By now, you’ve probably read that leaf color changes by the shortening of day-length light triggers the tree to begin shutting down the leaves, and that chlorophyll breaks down, and sugar is absorbing into the tree. In a nutshell, the veins connecting the leaf to the tree are closed (abscission layer), and once this is complete the leaf falls.
Weather does play a part in leaf color, and in the color you see in the hills as you visit your children on parent’s weekend here (Hi parents! Your kids are doing fine. They want more money.) Many articles have talked about warm weather delaying fall, cool nights are good, drought bad. It’s easy to understand, though, if you think of it in terms of plant health.
A happy, healthy tree in a good growing season will more than likely have pretty spectacular colors.

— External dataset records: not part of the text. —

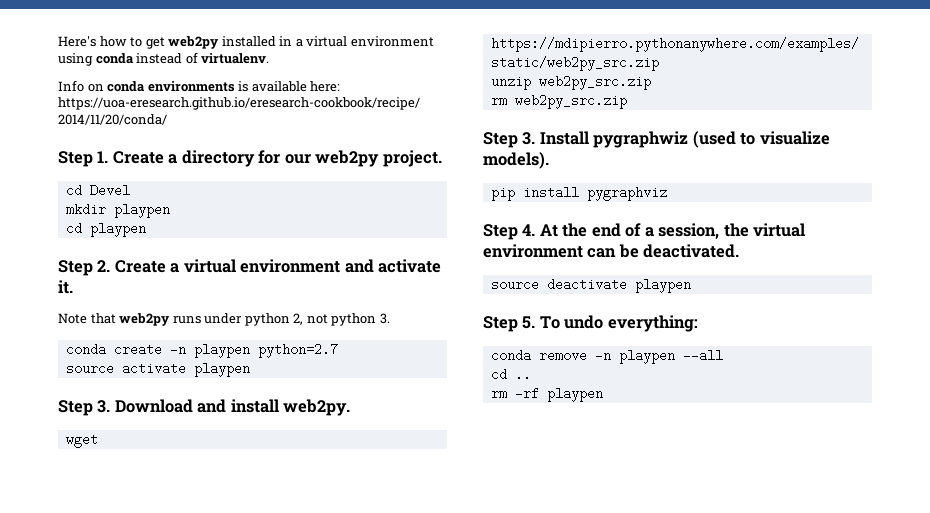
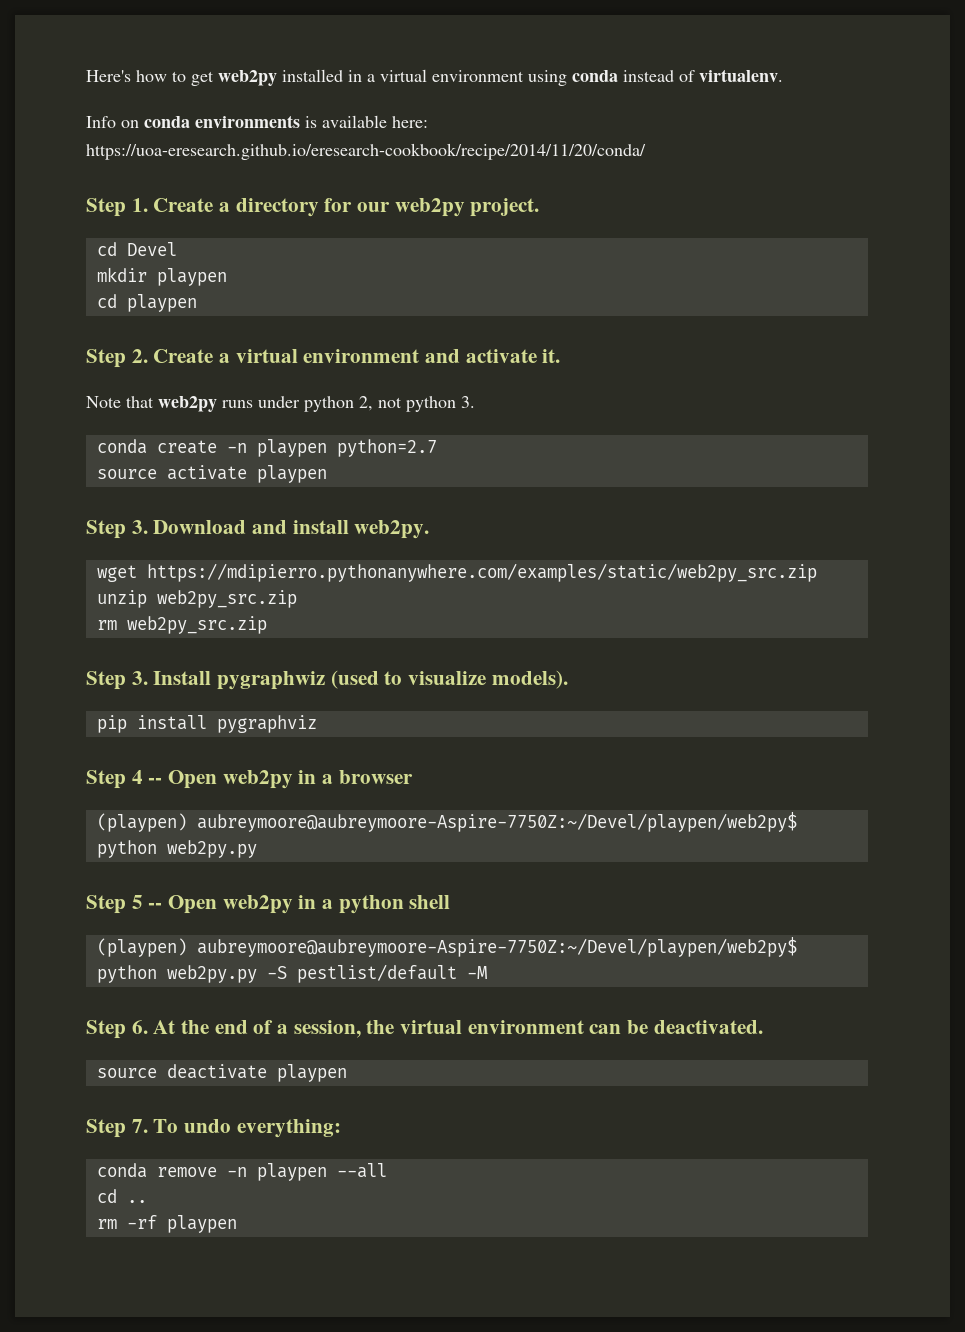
- Step 4. At the end of a session, the virtual environment can be deactivated.
+ Step 4 -- Open web2py in a browser
+ (playpen) aubreymoore@aubreymoore-Aspire-7750Z:~/Devel/playpen/web2py$ python web2py.py
+ Step 5 -- Open web2py in a python shell
+ (playpen) aubreymoore@aubreymoore-Aspire-7750Z:~/Devel/playpen/web2py$ python web2py.py -S pestlist/default -M
+ Step 6. At the end of a session, the virtual environment can be deactivated.
- Step 5. To undo everything:
+ Step 7. To undo everything:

The factors responsible for bad fall color aren’t good for the tree health either. Drought is bad for fall color, and also bad for the trees. Southern Vermont this year had a pretty bad late summer drought, and when I was on route 4 a week or so ago near Woodstock the leaves were terrible, turning brown and falling off, rather than turning nice colors. Here at Middlebury it’s been a dry September, and then the recent rain storms came at just the right time, and the leaves held on long enough to turn well. Warm fall days and cool nights? Good for sugar production, and the breaking down of chlorophyll in the active leaf. A late spring or a severe summer drought can delay fall color-the tree holding on to it’s leaves as long as possible, storing as much energy as it can before winter.
Another leaf color fact plant geeks have probably noticed is called the Leaf Wave Model. An article at the University of Georgia discusses this: Peak color is an opinion. Different trees turn at different times, and in differing colors. Yellows dominate early, then oranges as both later trees turn, as well as some yellow leaves becoming more orange. Finally reds dominate the landscape, with accompanying orange. Browns come last, generally in oaks. The leaves in Vermont are spectacular because of the forest cover types found here, yellow Ash, orange and red maples, along with splashes of green from Pine and Spruce. By paying careful attention to the mountains in the fall you can watch this leaf color wave happen.
Some other reading I’ve been doing this fall was about the color red, something I’ve never thought about. An interesting question for botanists has been “Why red?”. As chlorophyll disappears from the leaf, the other colors emerge, such as yellows and oranges provided by Carotenoids. Red, though, is expressed through Anthocyanin, but is not found in a leaf, and must be produced. The question, therefore, becomes why would a plant be producing a compound, expending energy, at a time in it’s life cycle when it is trying to store and conserve? There are two schools of thought, and probably both are correct, some for some plants, some for others.
One theory is that anthocyanin is produced in trees in nitrogen poor soils. In some varieties of trees, as the green chlorophyll breaks down, the leaves are vulnerable to bright sunlight, and this sunlight breaks down the produced sugars, thereby not being absorbed back into the tree as energy storage. The red pigmentation acts like a barrier from the sunlight, allowing the tree to absorb more of the sugars it has produced. Nitrogen poor soils means the tree would have produced less sugars, being weaker growing, so more red pigmentation would conserve more of the valuable food.
The other theory is one of coevolution, that red leaves are a signal to insects as a repellent, a red warning signal to the insects attempting to use the tree as an overwintering site. A study has shown this in aphids and apple trees, that wild apple leaves turn red in the fall, and suffer less aphid predation.